The story of the Mutiny on the Bounty has yet more twists and turns. When Lieutenant William Bligh reached the Admiralty in March 1790, the Royal Navy was gearing up for an expected war with Spain. Warships mothballed after the Seven Years War were being brought back into service in expectation of a future conflict. Furthermore, revolution had broken out in France in July of the previous year and there were fears it may well spread elsewhere in Europe, including Britain. On the other hand, the outrageous acts of seizing one of His Majesty’s ships by armed mutiny, and setting a British naval officer adrift in an open boat in the middle of the Pacific Ocean demanded appropriate responses.

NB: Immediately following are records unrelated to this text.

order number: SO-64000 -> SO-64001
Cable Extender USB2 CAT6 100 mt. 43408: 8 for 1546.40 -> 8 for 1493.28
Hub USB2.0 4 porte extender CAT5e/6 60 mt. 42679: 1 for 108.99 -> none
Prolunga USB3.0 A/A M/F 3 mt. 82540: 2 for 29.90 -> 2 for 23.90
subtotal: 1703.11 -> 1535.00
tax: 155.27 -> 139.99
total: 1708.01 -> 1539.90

The First Lord of the Admiralty. John Pitt, (son of Pitt the Elder), sent Captain Edward Edwards to Portsmouth to take command of HMS Pandora, a Porcupine class Frigate (well, not technically a frigate, but let’s just look the other way), armed with twenty six-pounders and four eighteen-pounder carronades, and crewed with 134 men, including a newly promoted third lieutenant Thomas Hayward, who had served as a midshipman on the Bounty and had survived the journey in the launch with Bligh. Captain Edwards had himself survived a near mutiny in 1782, whilst commanding HMS Narcissus, which had resulted in the leader of the mutiny being hanged in chains, five more men hanged, fourteen more flogged, two of whom died, two sentenced to 250 lashes each.

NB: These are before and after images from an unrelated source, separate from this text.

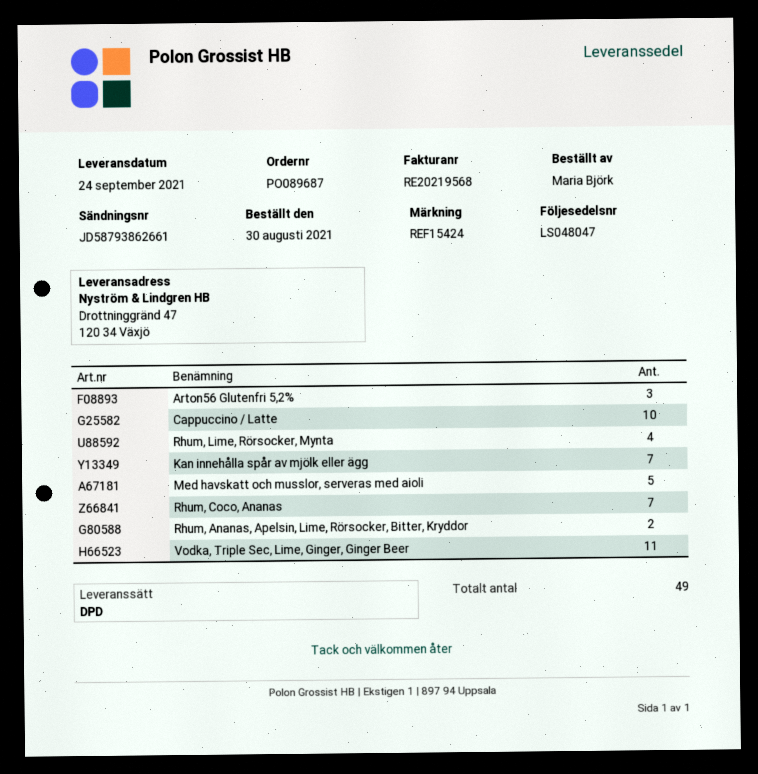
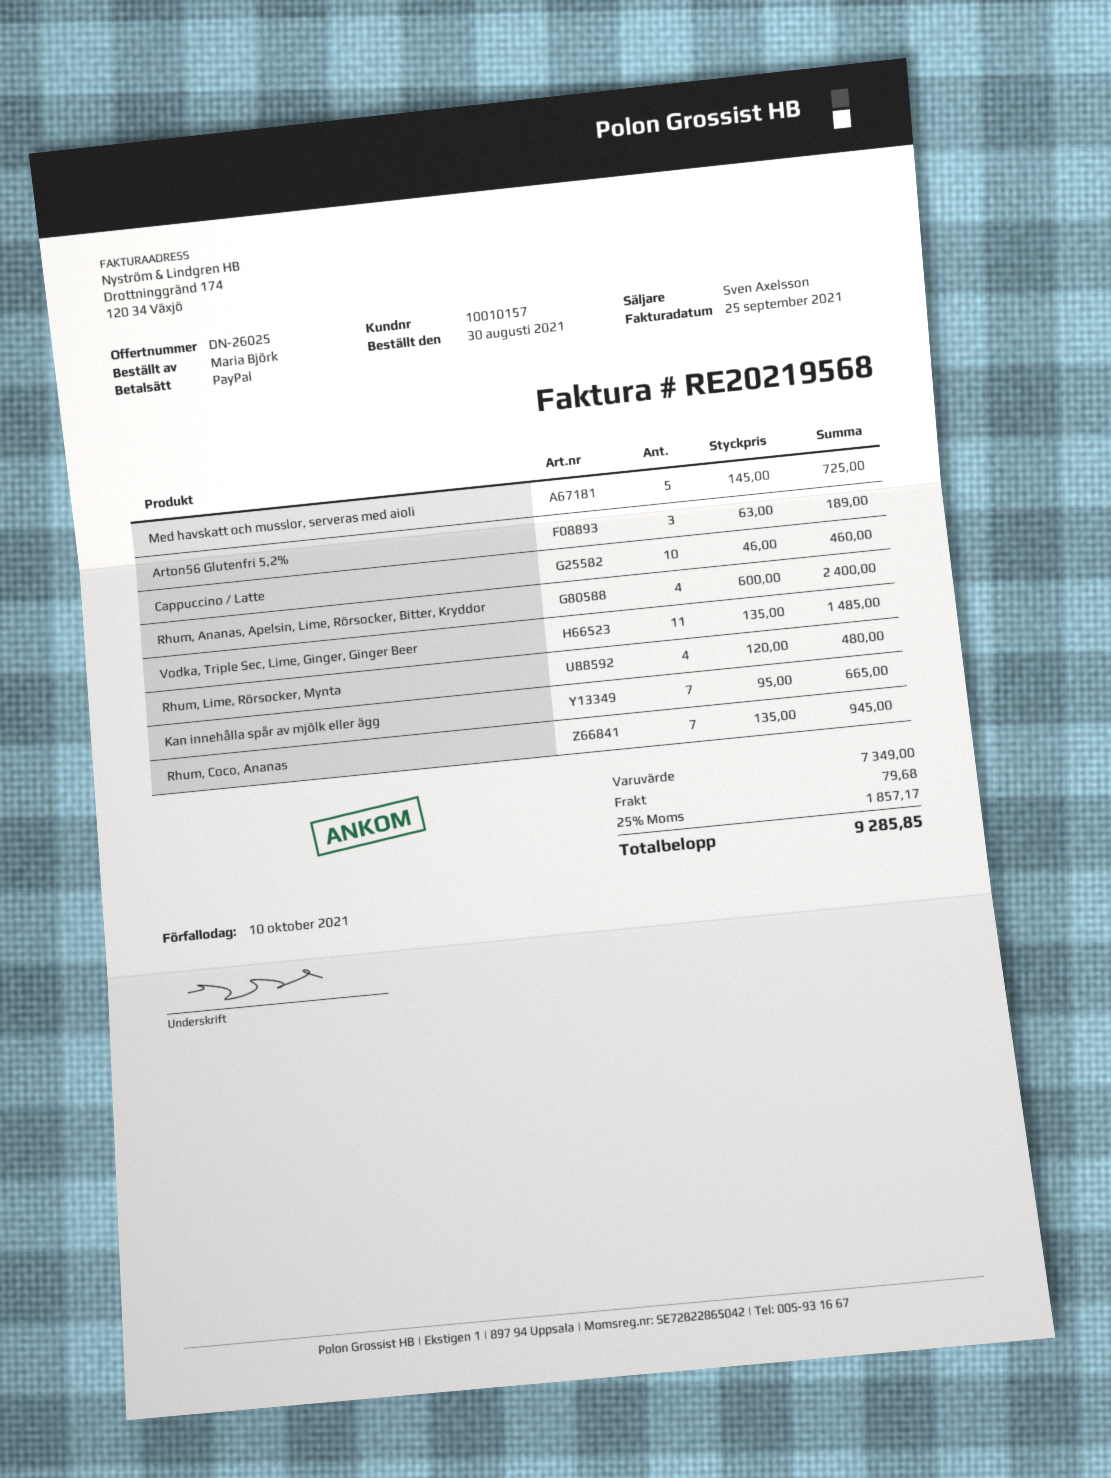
Rhum, Ananas, Apelsin, Lime, Rörsocker, Bitter, Kryddor: 2 -> 4

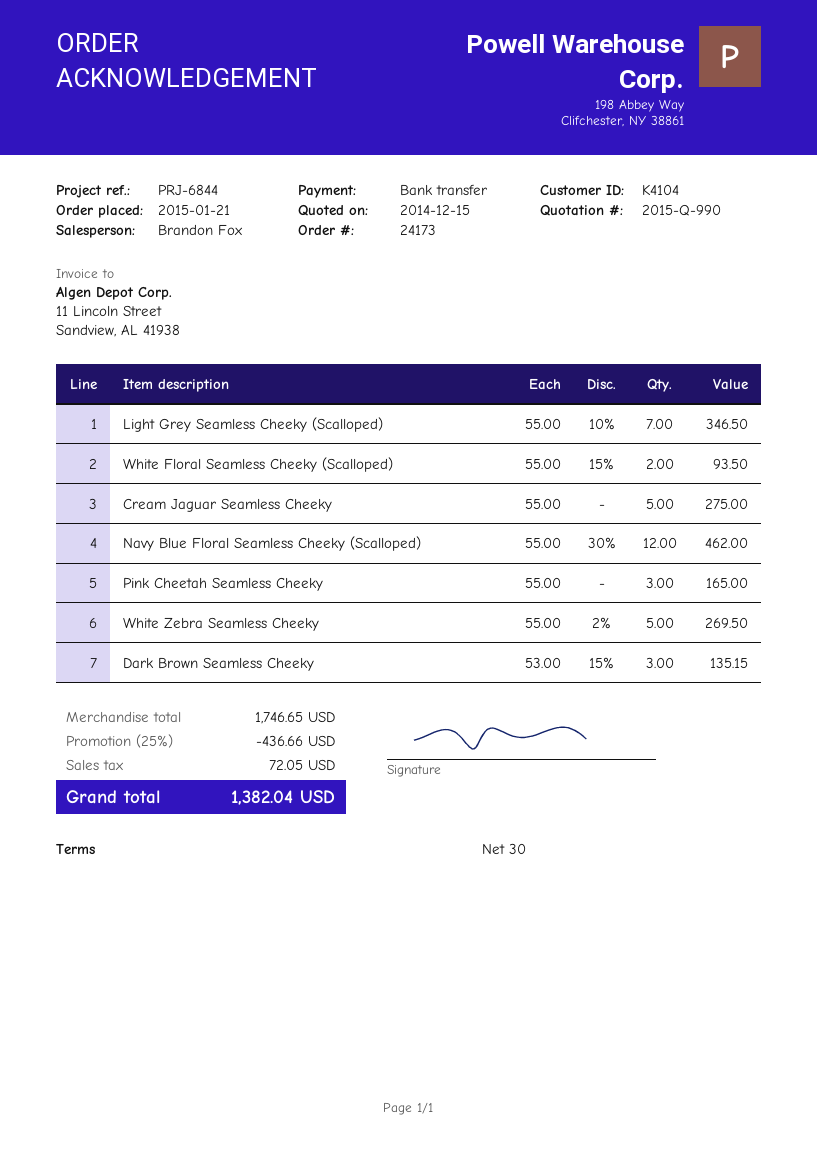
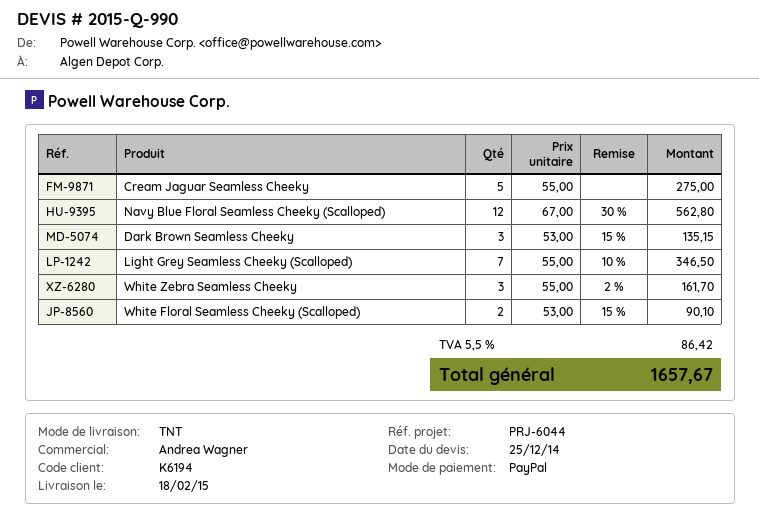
quote date: 2014-12-15 -> 2014-12-25
customer number: K4104 -> K6194
reference: PRJ-6844 -> PRJ-6044
sales rep: Brandon Fox -> Andrea Wagner
payment method: bank transfer -> PayPal
White Floral Seamless Cheeky (Scalloped): 2 x 55.00 - 15% = 93.50 -> 2 x 53.00 - 15% = 90.10
Navy Blue Floral Seamless Cheeky (Scalloped): 12 x 55.00 - 30% = 462.00 -> 12 x 67.00 - 30% = 562.80
Pink Cheetah Seamless Cheeky: 3 x 55.00 = 165.00 -> none
White Zebra Seamless Cheeky: 5 x 55.00 - 2% = 269.50 -> 3 x 55.00 - 2% = 161.70
discount: 25% = 436.66 -> none
tax: 72.05 -> 86.42
total: 1382.04 -> 1657.67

|Title Page Voyage of HMS Pandora by Edwards|
The Pandora departed Portsmouth on November 7th 1790, with orders to hunt down the Bounty mutineers. She rounded Cape Horn without difficulty, and reached Tahiti on March 23rd 1791. Immediately, before she had even dropped anchor, Joseph Coleman, the Bounty’s armourer who had dived from the ship to escape the mutineers, came to Pandora and presented himself. He told how Charles Churchill, the ‘most murderous’ of the mutineers had himself been murdered by Mathew Thompson, who, in turn, had been killed by Churchill’s taios. Another loyalist, Peter Heywood, on hearing Thomas Hayward was on the Pandora, also presented himself voluntarily, and like Coleman, to his surprise, was deemed to be a ‘Piratical Villain’ and the pair were clapped in irons. On the second day, former able seaman Richard Skinner was also taken. Edwards learned the mutineers had built a small 30-foot schooner, which they had called Resolution, and had sailed to the south of the island, unaware of his arrival. He set off in pursuit, and on March 29th three more fugitives, and the schooner, were captured. Over the next couple of weeks, Edwards and his crew rounded up, in ones and twos, the remaining mutineers.

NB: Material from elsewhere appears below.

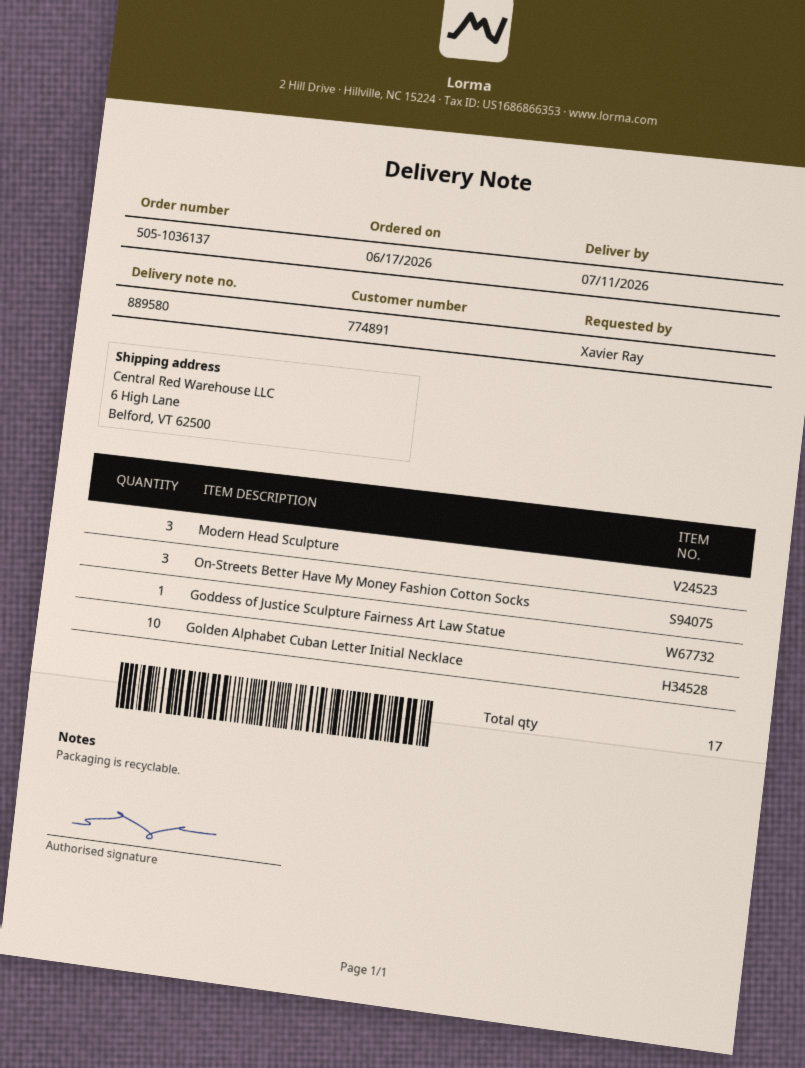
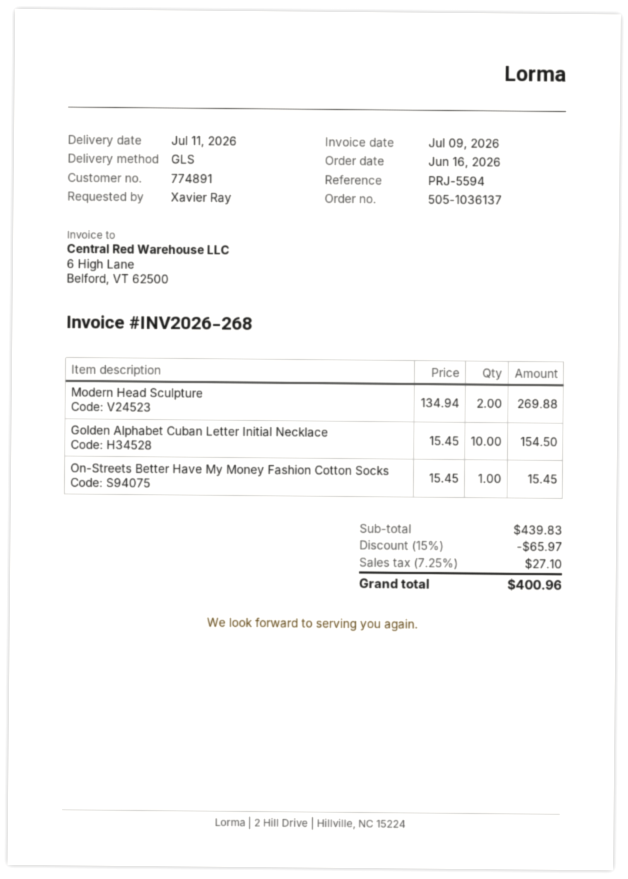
order date: 2026-06-17 -> 2026-06-16
Modern Head Sculpture: 3 -> 2
On-Streets Better Have My Money Fashion Cotton Socks: 3 -> 1
Goddess of Justice Sculpture Fairness Art Law Statue: 1 -> none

|Pandora with Resolution in tow|
On the Pandora, Edwards had a special prison built at the rear of the quarterdeck; at eleven–by-eighteen feet, with an eighteen-inch square trapdoor on the top, the fourteen prisoners were handcuffed and shackled and forced into what they called ‘Pandora’s Box’. They were guarded, round-the-clock, by armed men. Their friends and families surrounded the Pandora, standing in their canoes, weeping and wailing, cutting themselves with sharp shells, and tearing their clothes, and watched helplessly as the frigate, with the schooner Resolution in tow, left Tahiti on May 8th 1791. Edwards was now determined to recover the Bounty and the remnants of her crew. He could not have known he had missed Pitcairn on his outward voyage, (after all, it was wrongly charted), but his orders were to search the islands of Whytootackee and the Friendly Islands to the west. For three months he moved from island to island, but no leads emerged. There were rumours, but all proved to be dead ends. Morale began to fail, two boats with fourteen men were lost, and at Anamooka a landing party was attacked. By August, with the monsoon season approaching, Edwards decided to return home.
|HMS Pandora sinking|
He set course for the Torres Strait, (then called the Endeavour Strait), between Papua and New Holland. He arrived at the Great Barrier Reef, and set about looking for a passage through, sending out a yawl to take soundings. Despite all precautions, on August 29th, Pandora struck the reef, tearing a hole in the side, and began to take on water, “In 5 minutes after there was 4 feet of water in the hold”, Edwards noted. It was obvious she was sinking, and she was abandoned. In Pandora’s Box, still handcuffed and shackled, the Bounty men pleaded to be released. Coleman, McIntosh and Nelson, all identified by Bligh as innocent, were released to aid with the pumps. The eighteen-inch scuttle on the Box was bolted shut again. At dawn on the next day, Pandora’s armourer, Joseph Hodges went into the Box, and began to strike off the fetters, and the prisoners began to escape, until someone unknown again closed the bolt. Hodges continued to work, until the Pandora rolled to port and more water was taken on. Boatswain’s mate, William Moulter, drew back the bolt as he abandoned ship, and more prisoners came out of Pandora’s Box. Boats took up survivors and mustered on a sand bar, some three miles away. Thirty-one of the ship’s crew had been drowned, together with four of the prisoners.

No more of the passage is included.